I messaged the rescue and told our story.  We still had ivermectin left over from Bella.  I called my husband.  I loaded up the boys.  The rest, so they say, will be history.

After getting the kids to bed, I took a shower with Job and gave him a bath using Duodo Calming Shampoo - not my choice, but I didn't have any Chlorhexiderm.  (It is now on it's way via Amazon and will be here tomorrow.)  I stayed in the shower with him and kept it on for about ten, maybe twelve minutes.  The chunks of scabs falling off him were horrible.

Before bed, I gave him his first oral dose of ivermectin.  I wanted to give him the medication in the morning, as mornings are typically easier to remember, but I couldn't stand the thought of those nasty mites having their way with him for even another seven hours.  At 21.2 pounds, we are working our way up to 0.578ml/day, so I started him off at 0.4ml.  From what the dogs tell me with their lemon-face, it tastes horrible, but he didn't have the energy to complain.  He laid down and went right to sleep in his crate.

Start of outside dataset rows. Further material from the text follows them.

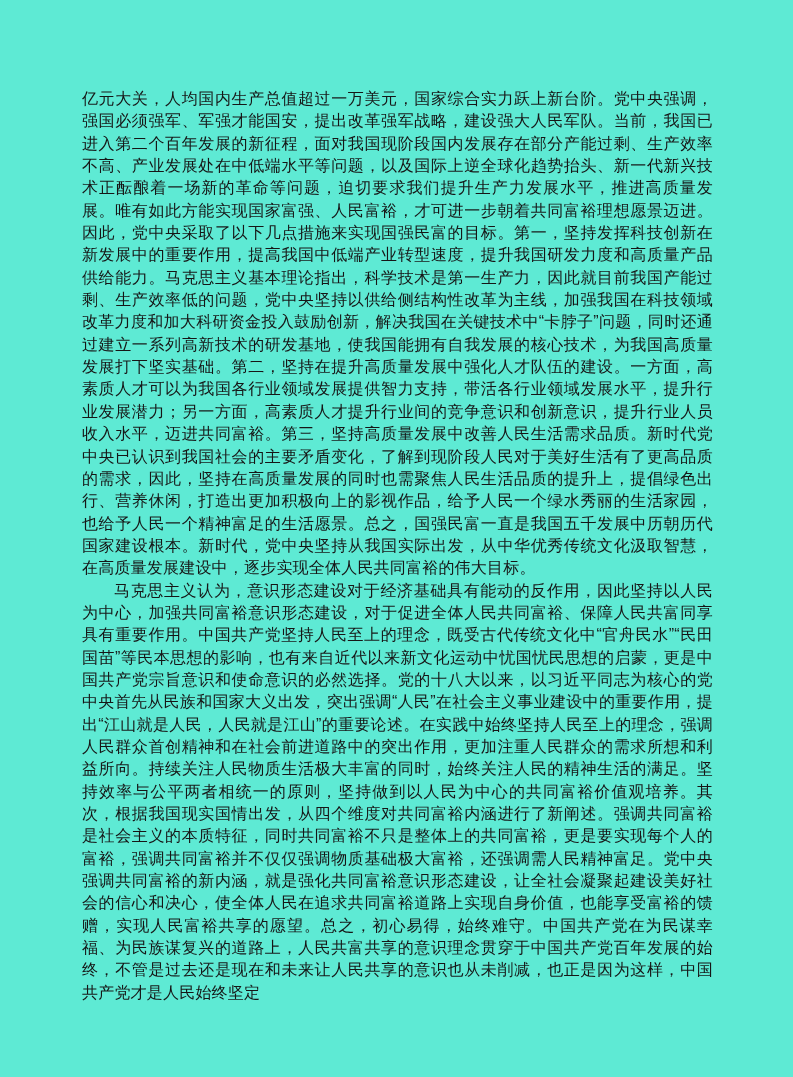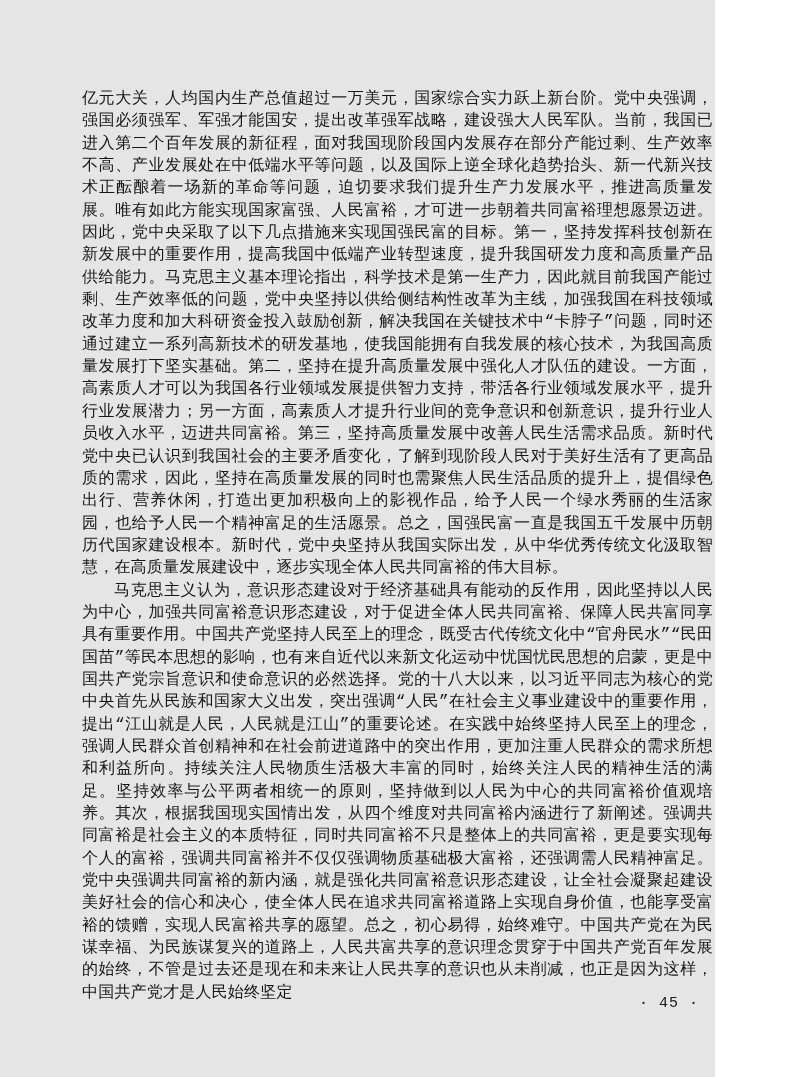--- a/index.html
+++ b/index.html
@@ -2,25 +2,25 @@
 <html><head>
 <meta charset="utf-8">
 <style>
   html, body {
     margin: 0;
     padding: 0;
     background: #ffffff;
   }
   .page {
     position: relative;
-    width: 715px;
+    width: 793px;
     height: 1077px;
-    background: #e5e5e5;
+    background: #5eead4;
     overflow: hidden;
-    font-family: Liberation Mono, monospace;
+    font-family: Liberation Sans, sans-serif;
   }
   .text-block {
     position: absolute;
     left: 82px;
     top: 88px;
     width: 631px;
   }
   p.body {
     margin: 0;
     padding: 0;
@@ -53,14 +53,13 @@
   }
 </style>
 </head>
 <body>
 
 <div class="page">
   <div class="text-block">
     <p class="body">亿元大关，人均国内生产总值超过一万美元，国家综合实力跃上新台阶。党中央强调，强国必须强军、军强才能国安，提出改革强军战略，建设强大人民军队。当前，我国已进入第二个百年发展的新征程，面对我国现阶段国内发展存在部分产能过剩、生产效率不高、产业发展处在中低端水平等问题，以及国际上逆全球化趋势抬头、新一代新兴技术正酝酿着一场新的革命等问题，迫切要求我们提升生产力发展水平，推进高质量发展。唯有如此方能实现国家富强、人民富裕，才可进一步朝着共同富裕理想愿景迈进。因此，党中央采取了以下几点措施来实现国强民富的目标。第一，坚持发挥科技创新在新发展中的重要作用，提高我国中低端产业转型速度，提升我国研发力度和高质量产品供给能力。马克思主义基本理论指出，科学技术是第一生产力，因此就目前我国产能过剩、生产效率低的问题，党中央坚持以供给侧结构性改革为主线，加强我国在科技领域改革力度和加大科研资金投入鼓励创新，解决我国在关键技术中“卡脖子”问题，同时还通过建立一系列高新技术的研发基地，使我国能拥有自我发展的核心技术，为我国高质量发展打下坚实基础。第二，坚持在提升高质量发展中强化人才队伍的建设。一方面，高素质人才可以为我国各行业领域发展提供智力支持，带活各行业领域发展水平，提升行业发展潜力；另一方面，高素质人才提升行业间的竞争意识和创新意识，提升行业人员收入水平，迈进共同富裕。第三，坚持高质量发展中改善人民生活需求品质。新时代党中央已认识到我国社会的主要矛盾变化，了解到现阶段人民对于美好生活有了更高品质的需求，因此，坚持在高质量发展的同时也需聚焦人民生活品质的提升上，提倡绿色出行、营养休闲，打造出更加积极向上的影视作品，给予人民一个绿水秀丽的生活家园，也给予人民一个精神富足的生活愿景。总之，国强民富一直是我国五千发展中历朝历代国家建设根本。新时代，党中央坚持从我国实际出发，从中华优秀传统文化汲取智慧，在高质量发展建设中，逐步实现全体人民共同富裕的伟大目标。</p>
     <p class="body indent">马克思主义认为，意识形态建设对于经济基础具有能动的反作用，因此坚持以人民为中心，加强共同富裕意识形态建设，对于促进全体人民共同富裕、保障人民共富同享具有重要作用。中国共产党坚持人民至上的理念，既受古代传统文化中“官舟民水”“民田国苗”等民本思想的影响，也有来自近代以来新文化运动中忧国忧民思想的启蒙，更是中国共产党宗旨意识和使命意识的必然选择。党的十八大以来，以习近平同志为核心的党中央首先从民族和国家大义出发，突出强调“人民”在社会主义事业建设中的重要作用，提出“江山就是人民，人民就是江山”的重要论述。在实践中始终坚持人民至上的理念，强调人民群众首创精神和在社会前进道路中的突出作用，更加注重人民群众的需求所想和利益所向。持续关注人民物质生活极大丰富的同时，始终关注人民的精神生活的满足。坚持效率与公平两者相统一的原则，坚持做到以人民为中心的共同富裕价值观培养。其次，根据我国现实国情出发，从四个维度对共同富裕内涵进行了新阐述。强调共同富裕是社会主义的本质特征，同时共同富裕不只是整体上的共同富裕，更是要实现每个人的富裕，强调共同富裕并不仅仅强调物质基础极大富裕，还强调需人民精神富足。党中央强调共同富裕的新内涵，就是强化共同富裕意识形态建设，让全社会凝聚起建设美好社会的信心和决心，使全体人民在追求共同富裕道路上实现自身价值，也能享受富裕的馈赠，实现人民富裕共享的愿望。总之，初心易得，始终难守。中国共产党在为民谋幸福、为民族谋复兴的道路上，人民共富共享的意识理念贯穿于中国共产党百年发展的始终，不管是过去还是现在和未来让人民共享的意识也从未削减，也正是因为这样，中国共产党才是人民始终坚定</p>
   </div>
-  <div class="page-number">· 45 ·</div>
 </div>
 
 </body></html>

This morning, I woke him up early - since it was too late to have a nice meal last night when we got home, I figured the poor guy would be starving.  He gobbled up about a half-cup of grain-free chow and had a bit of water.  He's very slow on his feet:  because of the constant licking and chewing, puppies suffering from demodex typically have swollen paws and pads.  It must hurt to walk.

With a full belly and my warm sweater, Job tucked down and is now sleeping peacefully on the kitchen floor.

Before I go, in "open letter" format, I had something I wanted to say to Job's previous owners.  It goes something like this:

Dear Job's previous owners in north Orlando, where he was found walking the streets before being brought to rescue and transported to Fort Myers:

Maybe you had the best intentions, but more than likely you did not.  Let me guess - you owned the sire and the dam and decided they'd make some cute puppies.  Maybe you didn't realize the dam carried an immune failure for demodex.  Now that you've figured it out, you probably still haven't gotten her fixed, have you?  No, you probably think that mange was just something the puppies must have "picked up," which is why it was probably pretty easy for you to dump this little guy on the side of the road somewhere.  Did you at least pick a parking lot, where maybe he'd be found by a nice family?  Did you leave him a cheeseburger or something to distract him while you drove away?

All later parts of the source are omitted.